#### Provided information:
--- START ---
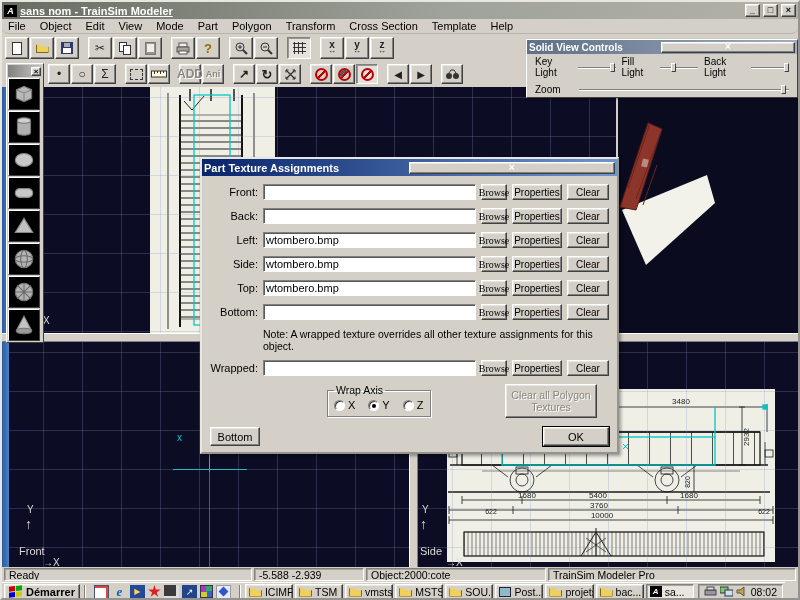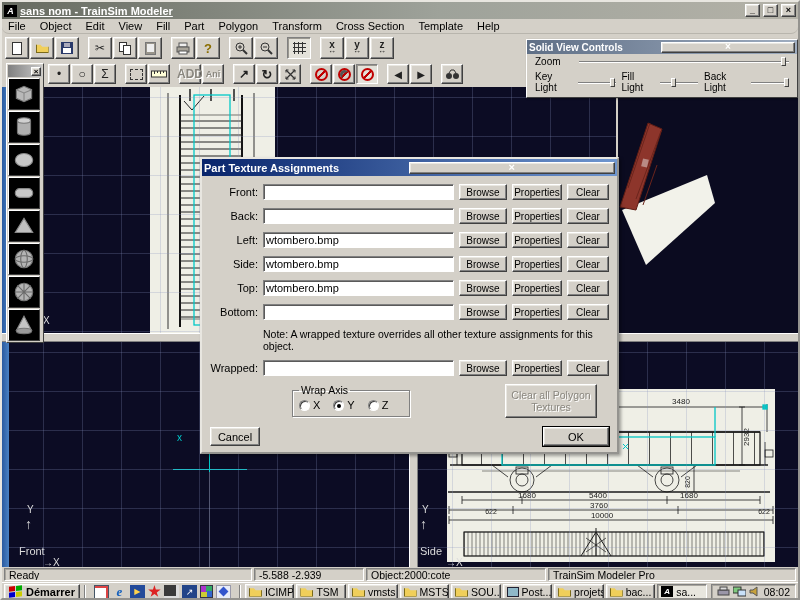--- a/index.html
+++ b/index.html
@@ -60,37 +60,37 @@
 .minislider{width:38px;flex:none;}
 
 #dialog{position:absolute;left:198px;top:155px;width:419px;z-index:20;background:#d4d0c8;border:2px outset #e8e6e0;box-shadow:2px 2px 3px rgba(0,0,0,.35);}
 #dialog .dtitle{height:17px;background:linear-gradient(90deg,#08246b,#6f96cf);display:flex;align-items:center;padding:0 2px;}
 #dialog .dtitle span{color:#fff;font-weight:bold;font-size:11px;flex:1;}
 .dbody{padding:8px 8px 6px 8px;}
 .drow{display:flex;align-items:center;margin-bottom:8px;height:16px;}
 .drow .lbl{width:48px;text-align:right;margin-right:5px;font-size:11px;}
 .drow input{flex:1;height:16px;font-size:11px;padding:0 2px;outline:none;}
 .dbtn{height:16px;font-size:10px;margin-left:5px;display:flex;align-items:center;justify-content:center;}
-.bw{width:48px;}.bp{width:50px;}.bc{width:42px;}
+.bw{width:26px;font-family:Liberation Serif, serif;}.bp{width:50px;}.bc{width:42px;}
 .note{font-size:10.5px;margin:2px 0 8px 53px;}
 .waxisrow{display:flex;align-items:flex-start;margin:2px 0 10px 0;}
-fieldset.wrap{margin-left:82px;width:118px;border:1px solid #808080;box-shadow:1px 1px 0 #fff,inset 1px 1px 0 #fff;padding:3px 6px 5px 6px;}
+fieldset.wrap{margin-left:117px;width:104px;border:1px solid #808080;box-shadow:1px 1px 0 #fff,inset 1px 1px 0 #fff;padding:3px 6px 5px 6px;}
 fieldset.wrap legend{font-size:10.5px;padding:0 2px;}
 .radios{display:flex;gap:13px;align-items:center;font-size:11px;}
 .radio{width:11px;height:11px;border-radius:50%;background:#fff;border:1px solid;border-color:#808080 #fff #fff #808080;box-shadow:inset 1px 1px 0 #404040;position:relative;display:inline-block;vertical-align:-2px;margin-right:3px;}
 .radio.sel::after{content:"";position:absolute;left:3px;top:3px;width:4px;height:4px;border-radius:50%;background:#000;}
 .clearall{position:absolute;right:12px;width:92px;height:34px;font-size:10.5px;text-align:center;display:flex;align-items:center;justify-content:center;line-height:12px;}
 .dfoot{display:flex;align-items:center;margin-top:2px;}
 .cancelbtn{width:50px;height:19px;font-size:11px;display:flex;align-items:center;justify-content:center;}
 .okbtn{width:66px;height:19px;font-size:11px;margin-left:auto;display:flex;align-items:center;justify-content:center;outline:1px solid #000;}
 
 #status{position:absolute;left:0;top:565px;right:0;height:15px;display:flex;gap:2px;padding:1px 2px;font-size:10.5px;background:#d4d0c8;}
 #status .pan{display:flex;align-items:center;padding:0 4px;white-space:nowrap;overflow:hidden;}
 
-#taskbar{position:absolute;left:0;top:580px;right:0;height:18px;background:#d4d0c8;border-top:1px solid #fff;display:flex;align-items:center;gap:2px;padding:1px 2px;}
+#taskbar{position:absolute;left:0;top:580px;right:13px;height:18px;background:#d4d0c8;border-top:1px solid #fff;display:flex;align-items:center;gap:2px;padding:1px 2px;}
 .startbtn{height:16px;display:flex;align-items:center;gap:3px;padding:0 4px;font-weight:bold;font-size:11px;}
 .ql{display:flex;gap:3px;align-items:center;padding:0 4px;}
 .qlico{width:15px;height:14px;display:flex;align-items:center;justify-content:center;font-size:11px;}
 .tsep{width:2px;height:14px;border-left:1px solid #808080;border-right:1px solid #fff;margin:0 2px;}
 .task{height:16px;flex:1;max-width:62px;display:flex;align-items:center;gap:3px;padding:0 3px;font-size:10.5px;overflow:hidden;white-space:nowrap;}
 .task.active{background:#e8e6de;}
 .fico{width:13px;height:10px;flex:none;background:#f0cf5a;border:1px solid #7a6a1a;clip-path:polygon(0 100%,0 18%,38% 18%,52% 38%,100% 38%,100% 100%);}
 .mico{width:12px;height:10px;flex:none;background:#8fb8c8;border:1px solid #223;}
 .tsmico{width:12px;height:11px;flex:none;background:#000;color:#fff;font:italic bold 8px "Liberation Sans",sans-serif;display:flex;align-items:center;justify-content:center;}
 .tray{height:16px;display:flex;align-items:center;gap:3px;padding:0 5px;font-size:10.5px;margin-left:2px;}
@@ -122,21 +122,21 @@
     <span class="capbtn out">_</span>
     <span class="capbtn out">□</span>
     <span class="capbtn out">×</span>
   </div>
 
   <div class="menubar">
     <span class="mi">File</span>
     <span class="mi">Object</span>
     <span class="mi">Edit</span>
     <span class="mi">View</span>
-    <span class="mi">Fill</span>
+    <span class="mi">Mode</span>
     <span class="mi">Part</span>
     <span class="mi">Polygon</span>
     <span class="mi">Transform</span>
     <span class="mi">Cross Section</span>
     <span class="mi">Template</span>
     <span class="mi">Help</span>
   </div>
 
   <div class="tbar" id="tb1">
     <span class="tbtn out">
@@ -460,42 +460,42 @@
           <ellipse cx="11" cy="16.5" rx="7" ry="2.5" fill="#9a9a9a" stroke="#777"></ellipse>
         </svg>
       </div>
   </div>
 
   <div id="svc">
     <div class="stitle">
       <span>Solid View Controls</span>
       <span class="capbtn out" style="width:13px;height:11px;">×</span>
     </div>
+    <div class="svcrow" style="padding-bottom:4px;">
+      <span>Key Light</span>
+      <span class="slider minislider">
+          <span class="track"></span>
+          <span class="thumb" style="left:86%;"></span>
+        </span>
+      <span>Fill Light</span>
+      <span class="slider minislider">
+          <span class="track"></span>
+          <span class="thumb" style="left:28%;"></span>
+        </span>
+      <span>Back Light</span>
+      <span class="slider minislider">
+          <span class="track"></span>
+          <span class="thumb" style="left:86%;"></span>
+        </span>
+    </div>
     <div class="svcrow">
       <span style="width:38px;">Zoom</span>
       <span class="slider">
           <span class="track"></span>
           <span class="thumb" style="left:96%;"></span>
-        </span>
-    </div>
-    <div class="svcrow" style="padding-bottom:4px;">
-      <span>Key Light</span>
-      <span class="slider minislider">
-          <span class="track"></span>
-          <span class="thumb" style="left:86%;"></span>
-        </span>
-      <span>Fill Light</span>
-      <span class="slider minislider">
-          <span class="track"></span>
-          <span class="thumb" style="left:28%;"></span>
-        </span>
-      <span>Back Light</span>
-      <span class="slider minislider">
-          <span class="track"></span>
-          <span class="thumb" style="left:86%;"></span>
         </span>
     </div>
   </div>
 
   <div id="dialog">
     <div class="dtitle">
       <span>Part Texture Assignments</span>
       <span class="capbtn out" style="width:14px;height:12px;">×</span>
     </div>
     <div class="dbody">
@@ -554,21 +554,21 @@
           <legend>Wrap Axis</legend>
           <div class="radios">
             <label><span class="radio"></span><span>X</span></label>
             <label><span class="radio sel"></span><span>Y</span></label>
             <label><span class="radio"></span><span>Z</span></label>
           </div>
         </fieldset>
         <span class="clearall out dis">Clear all Polygon Textures</span>
       </div>
       <div class="dfoot">
-        <span class="cancelbtn out">Cancel</span>
+        <span class="cancelbtn out">Bottom</span>
         <span class="okbtn out">OK</span>
       </div>
     </div>
   </div>
 
   <div id="status">
     <span class="pan in" style="flex:1;max-width:330px;">Ready</span>
     <span class="pan in" style="width:110px;">-5.588  -2.939</span>
     <span class="pan in" style="width:180px;">Object:2000:cote</span>
     <span class="pan in" style="flex:1;">TrainSim Modeler Pro</span>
--- END ---
#### Required action:
The reply should consist only of the lines from the top of the material above through the line with "outset #e8e6e0;box-shadow:2px 2px", printed exactly, pictures omitted.

#### Written answer:
--- a/index.html
+++ b/index.html
@@ -60,37 +60,37 @@
 .minislider{width:38px;flex:none;}
 
 #dialog{position:absolute;left:198px;top:155px;width:419px;z-index:20;background:#d4d0c8;border:2px outset #e8e6e0;box-shadow:2px 2px 3px rgba(0,0,0,.35);}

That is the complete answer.